The results show that teens here want to take action to save the Earth, said Mr Ken Lim, country manager of and Sulake, Habbo's creator.

For instance, four out of 10 respondents said they had donated to carbon offset programmes, and use reusable grocery bags when shopping with their parents.

Seven out of 10 said that they recycle "all the time".

While sceptical about some of the numbers, executive director of the Singapore Environment Council Howard Shaw said the teens' attitudes were encouraging.

"I don't think there is a sufficient market for carbon instruments and carbon offset platforms to warrant that sort of volume (found in the survey)," said Mr Shaw.

"Logically they should know how much carbon they're producing in the first place, in order to then go and make a pledge to offset. And I think it's very early days to offset at this level."

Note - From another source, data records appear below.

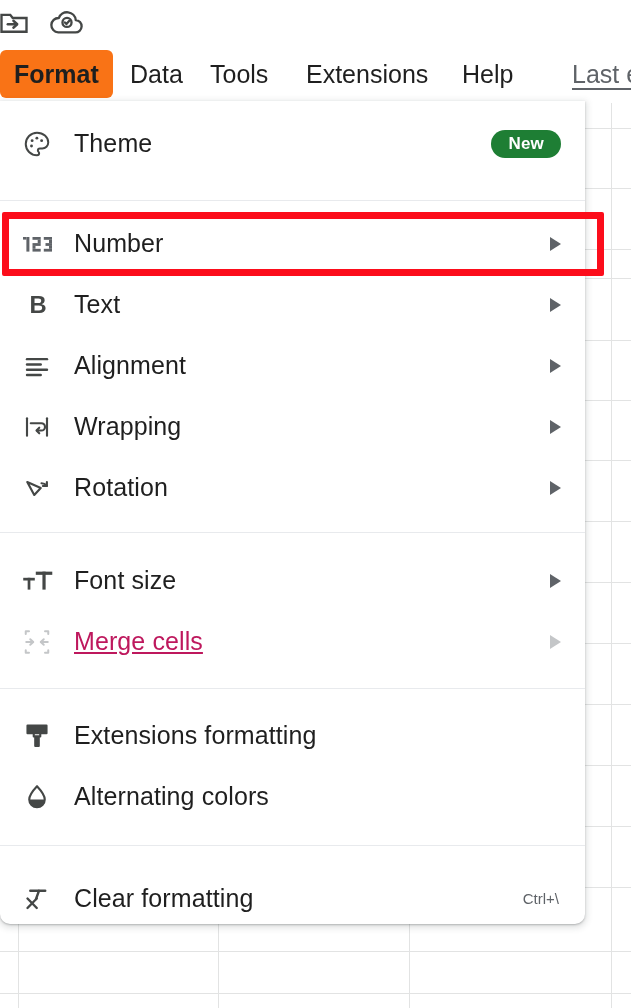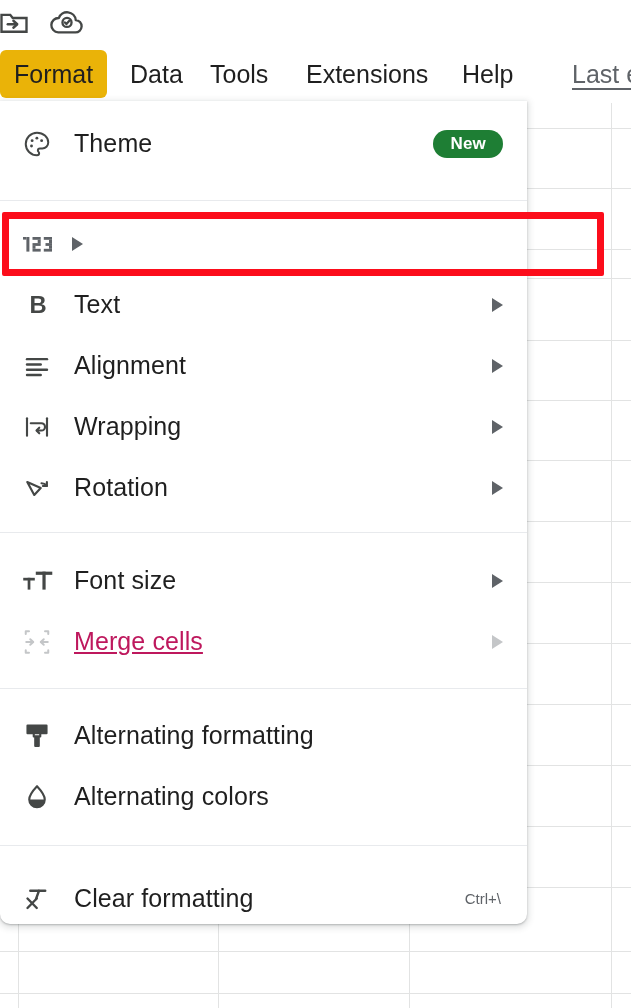--- a/index.html
+++ b/index.html
@@ -79,7 +79,8 @@
     box-sizing: border-box;
   }
   .menubar-item.active {
-    background: #eab308;
+    background: #f97316;
+    font-weight: bold;
   }
   #menu-last-edit {
     position: absolute;

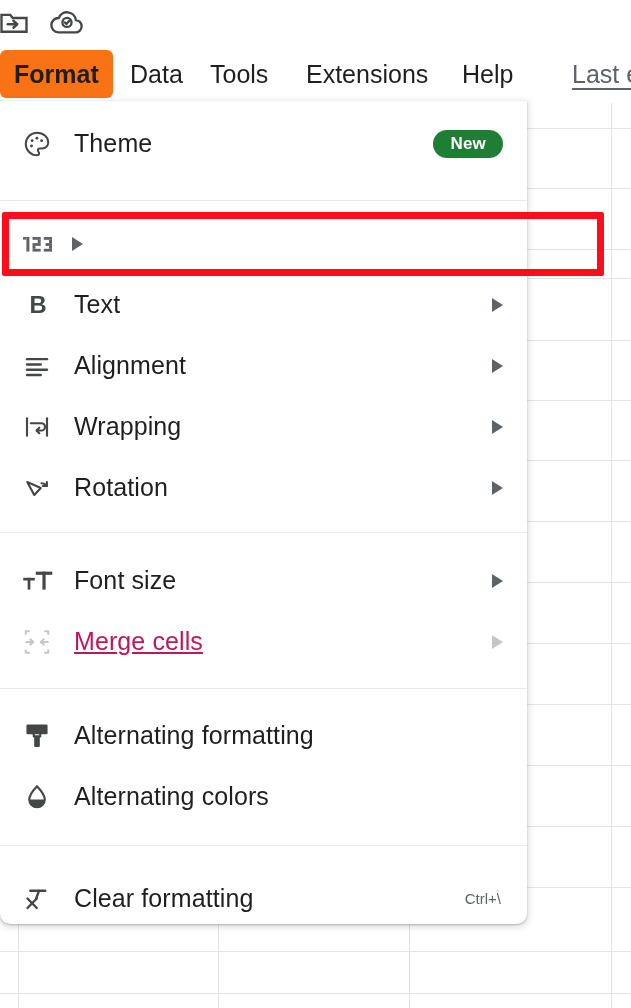--- a/index.html
+++ b/index.html
@@ -100,7 +100,7 @@
     position: absolute;
     left: 0;
     top: 101px;
-    width: 527px;
+    width: 585px;
     height: 823px;
     background: #ffffff;
     border-radius: 0 0 10px 10px;

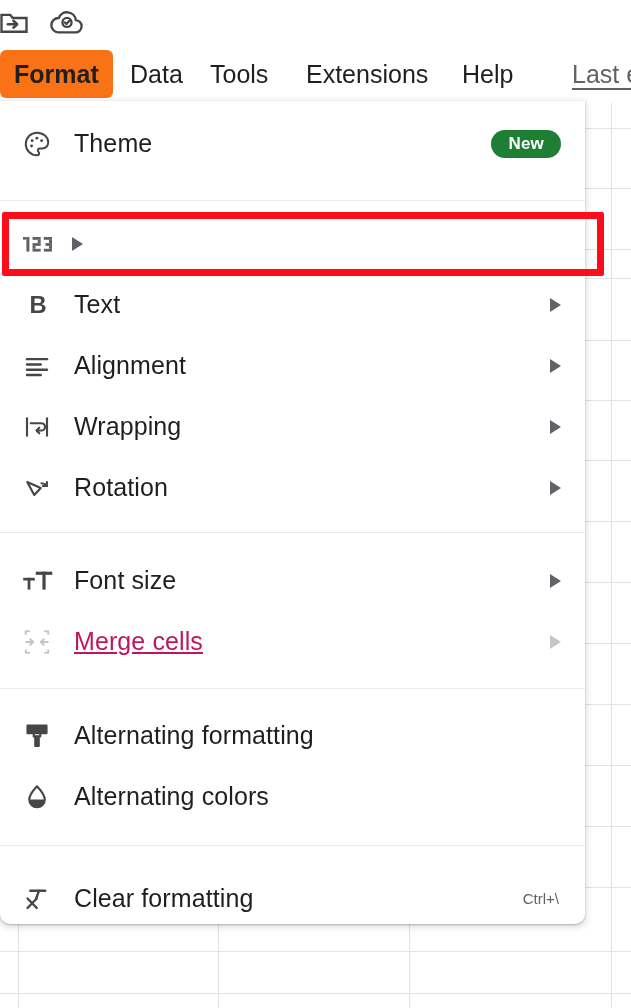--- a/index.html
+++ b/index.html
@@ -286,6 +286,7 @@
           <rect x="21.8" y="15.8" width="8.2" height="2.8"></rect>
         </svg>
       </span>
+      <span class="mi-label">Number</span>
       <span class="mi-arrow"></span>
     </div>
 

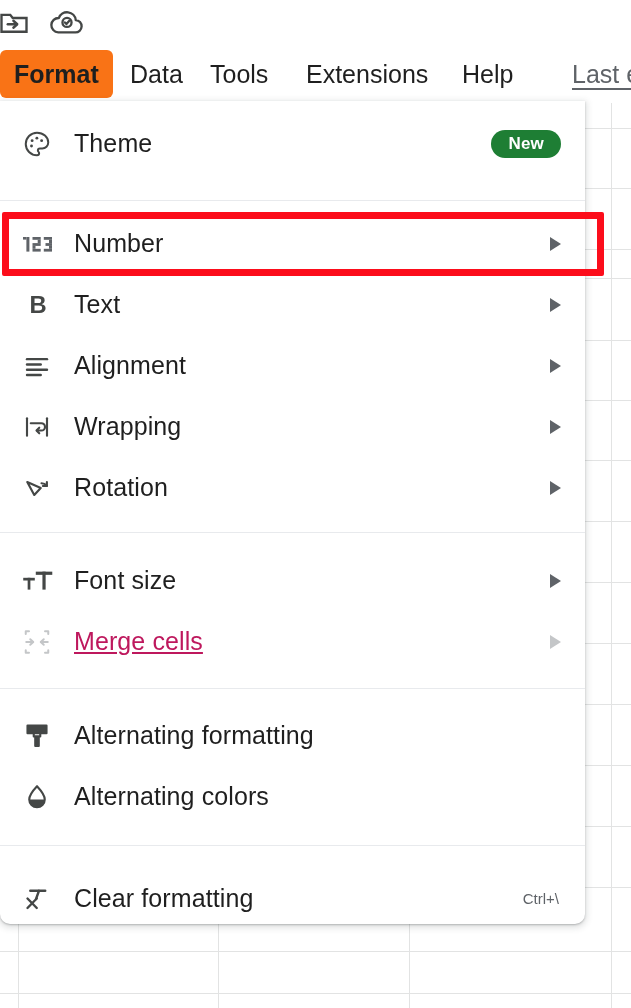--- a/index.html
+++ b/index.html
@@ -384,7 +384,7 @@
           <rect x="10.6" y="12.4" width="2.8" height="7.6" fill="#444746" stroke="#444746"></rect>
         </svg>
       </span>
-      <span class="mi-label">Alternating formatting</span>
+      <span class="mi-label">Extensions formatting</span>
     </div>
 
     <div class="menu-row">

But carbon offsets could have been interpreted as simply "planting a tree sometime during their academic career".

The proportion of consumers who use eco-friendly grocery bags was also higher than the average of 10 per cent that the SEC has observed.

What the survey has captured, however, is youthful enthusiasm for the green cause - this can be attributed to education efforts by the Government and eco groups from a young age, Mr Shaw said.

From fewer than 20 green clubs in schools in 1996, there are "a few hundred" today.